D’altronde, gli ambiziosi obiettivi europei di riduzione delle emissioni di gas serra richiedono un maggiore sforzo nel campo della green mobility. La strategia più efficace è rappresentata dalla sinergia tra pubblico e privato, supportando l’acquisto di auto ecologiche tramite gli incentivi pubblici e agevolando la realizzazione di un’infrastruttura capillare per la ricarica dei veicoli elettrici e ibridi plug-in.

Le emissioni del trasporto stradale in Italia e in Europa

Secondo gli ultimi dati dell’Ispra, l’Istituto Superiore per la Protezione e la Ricerca Ambientale, in Italia il settore dei trasporti genera il 25,2% delle emissioni totali climalteranti, di cui il 92,6% derivano dal trasporto stradale (dati 2019).

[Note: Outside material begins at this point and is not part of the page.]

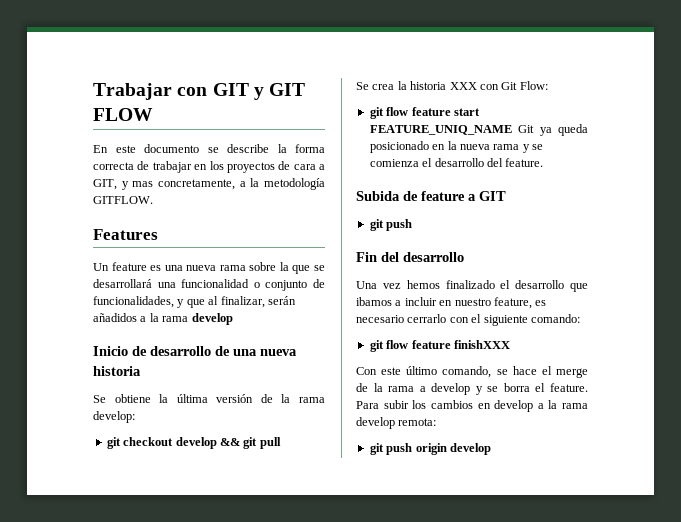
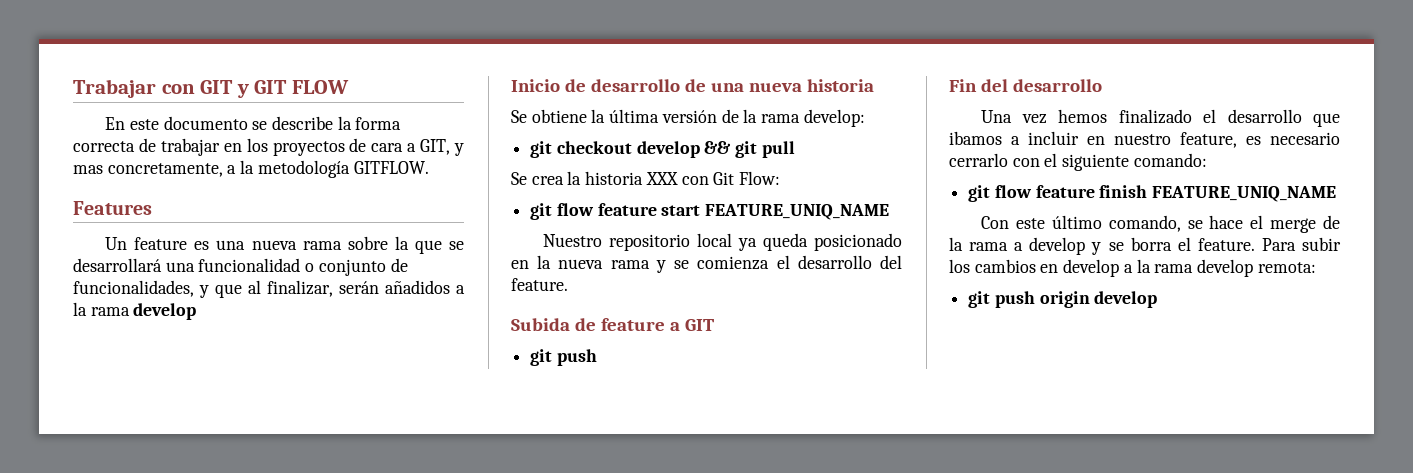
[518,125,535,133] Git -> [543,233,733,251] // Nuestro repositorio local
[453,340,510,349] finishXXX -> [1099,185,1337,202] finish FEATURE_UNIQ_NAME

In particolare, il comparto è responsabile del 50% circa delle emissioni di ossidi di azoto e del 13% di particolato, mostrando evidenti criticità in termini di intermodalità, carenze infrastrutturali, sostenibilità e aspetti socio-culturali.

A livello continentale, secondo l’Agenzia Europea dell’Ambiente (AEA), il settore dei trasporti produce all’incirca un quarto delle emissioni di CO2 totali in Europa, di cui il 71,7% proviene dal trasporto stradale.

Ciò è legato al fatto che, mentre altri comparti come quello agricolo e industriale hanno ridotto le emissioni di gas serra dal 1990 al 2019, l’aumento della mobilità delle persone ha provocato un incremento delle emissioni dei trasporti negli ultimi tre decenni.

Le automobili sono tra i principali responsabili dell’inquinamento atmosferico in Europa, considerando che secondo i dati del Parlamento Europeo causano il 60,7% delle emissioni di CO2 legate ai trasporti.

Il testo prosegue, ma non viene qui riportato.